Citations sur Le Petit Sapin de Noël (10)
Ils étaient mariés depuis près de vingt ans. Elle était fatiguée de ce mariage, fatiguée de Peter. Calme, content de lui, dénué d’ambition et de cette grâce de l’insatisfaction qui est la clé du progrès, il avait perdu son individualité pour devenir l’archétype de millions de maris. Mrs Carter allait vivre sa propre vie.
Elle portait des sandales vertes, ce qui suffit à expliquer les autres excentricités de sa conduite.
… la chiromancie me rend un peu nerveux. Il me semble parfois que ce n’est qu’un tissu de bêtises, voyez-vous, puis il est question d’un cas où elle s’est révélée véridique, et je ne sais plus que penser.

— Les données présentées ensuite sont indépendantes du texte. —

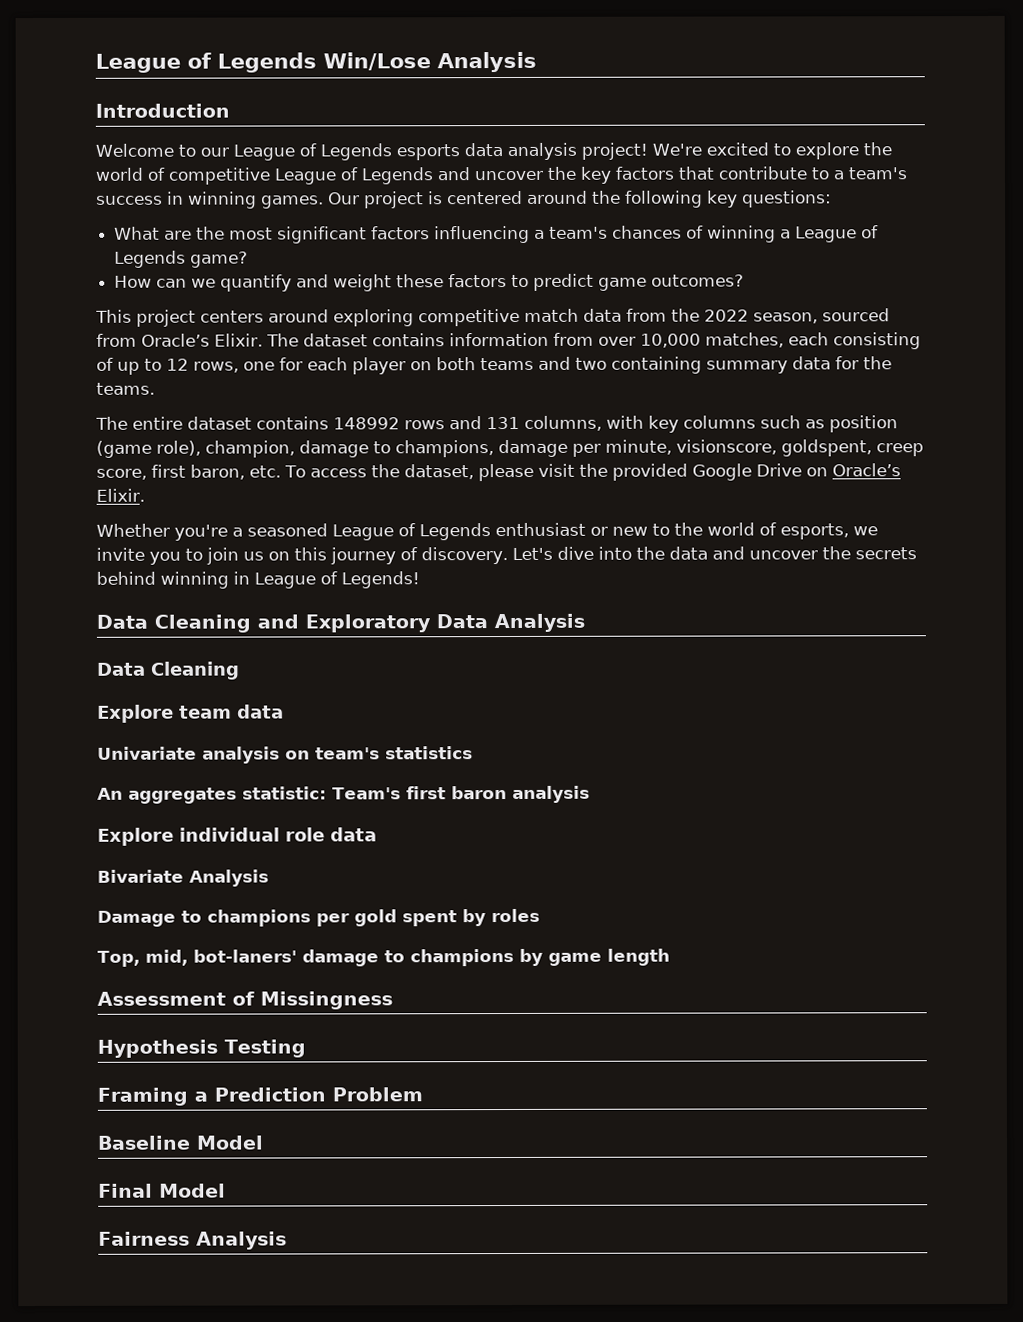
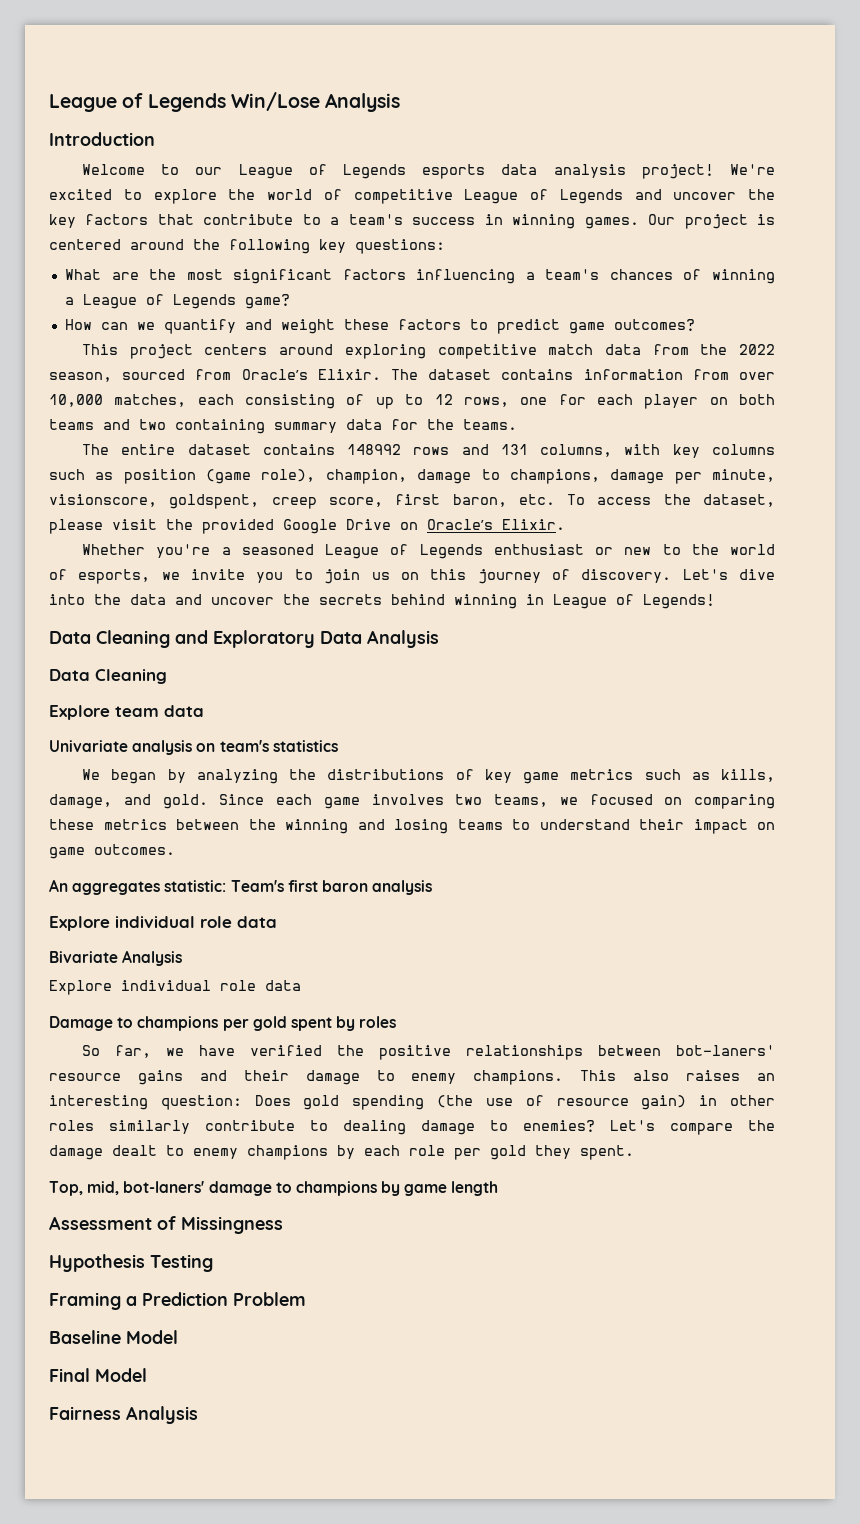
+ We began by analyzing the distributions of key game metrics such as kills, damage, and gold. Since each game involves two teams, we focused on comparing these metrics between the winning and losing teams to understand their impact on game outcomes.
  Bivariate Analysis
+ Explore individual role data
+ So far, we have verified the positive relationships between bot-laners' resource gains and their damage to enemy champions. This also raises an interesting question: Does gold spending (the use of resource gain) in other roles similarly contribute to dealing damage to enemies? Let's compare the damage dealt to enemy champions by each role per gold they spent.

Il aimait lire, et observer les habitudes de ses semblables, à la fois bizarres et d’un naturel réconfortant. Il avait le sens de l’histoire. Il était capable de s’identifier avec force au passé vénérable de Chesterbourne, à son humble niveau. Il aimait marcher jusqu’aux ruines du campement romain dominant la ville, par une nuit d’été, et contempler à ses pieds les marais obscurs en se demandant l’effet que ce paysage pouvait faire à un soldat romain mort voilà deux mille ans.

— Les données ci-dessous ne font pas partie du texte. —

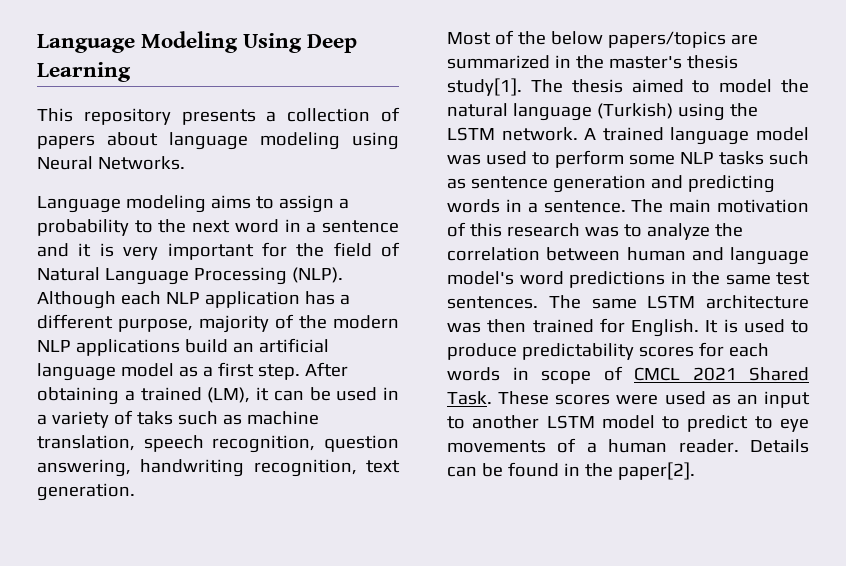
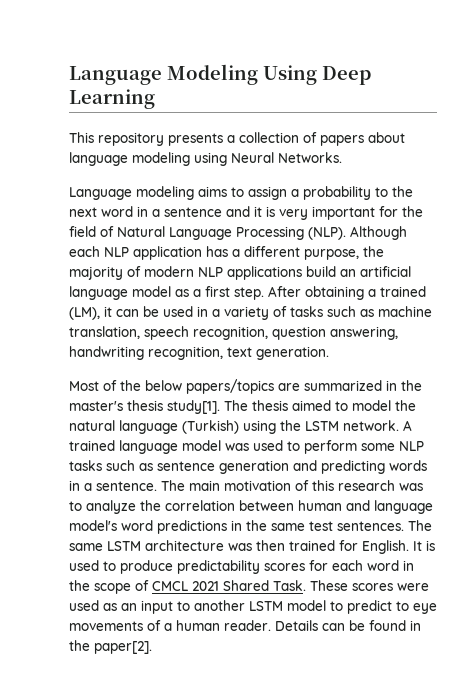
- Although each NLP application has a different purpose, majority of the modern NLP applications build an artificial language model as a first step.
+ Although each NLP application has a different purpose, the majority of modern NLP applications build an artificial language model as a first step.
- After obtaining a trained (LM), it can be used in a variety of taks such as machine translation, speech recognition, question answering, handwriting recognition, text generation.
+ After obtaining a trained (LM), it can be used in a variety of tasks such as machine translation, speech recognition, question answering, handwriting recognition, text generation.
- It is used to produce predictability scores for each words in scope of CMCL 2021 Shared Task.
+ It is used to produce predictability scores for each word in the scope of CMCL 2021 Shared Task.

C’était à peu près la cinq millième fois qu’elle brossait le chapeau de Peter, et ce serait la dernière. Ils étaient mariés depuis plus de vingt ans. Elle était fatiguée de ce mariage, fatiguée de Peter. Calme, content de lui, dénué d’ambition et de cette grâce de l’insatisfaction qui est la clé du progrès, il avait perdu son individualité pour devenir l’archétype de millions de maris. Mrs Carter allait vivre sa propre vie.
« Pendant vingt ans, notre vie a été une parodie de bonheur. Je veux épanouir ma personnalité, être libre, comme les autres femmes, vivre ma propre vie. Je veux échapper à cette existence terne et étriquée, qui me tue. Tu t’en contentes peut-être, mais elle est mortelle pour moi. Tu n’es pas comme moi… »
Elle n’avait jamais eu d’enfants. Elle avait toujours redouté qu’ils entravent sa liberté.
Elle était pleine de colère, non de honte. Être traitée comme l’une de ces petites gamines de l’antichambre, elle, une femme mariée ! Elle sortit d’un air majestueux, en tenant haut sa tête coiffée d’un chapeau trop jeune pour elle. Ses joues étaient en feu, ses mains tremblaient.
Elle n’était nullement choquée par les mensonges de la fillette, mais elle aurait vraiment été curieuse de savoir si elle avait une mère, et si celle-ci avait conscience de l’imagination dont sa fille était dotée. Il semblait à Miss Harting que ces trois enfants avaient besoin qu’on s’occupe d’eux. Malgré leur prononciation cultivée, leurs vêtements chauds et leurs manières charmantes, ils avaient l’air perdus.
Il neigea dans la nuit. Le matin de Noël, Miss Harting se réveilla dans cette lumière sans pareille qui s’élevait de la terre et brillait entre ses rideaux. Toute sa solitude et sa dépression avaient disparu. Elle se sentait aussi heureuse, aussi excitée que si elle allait festoyer.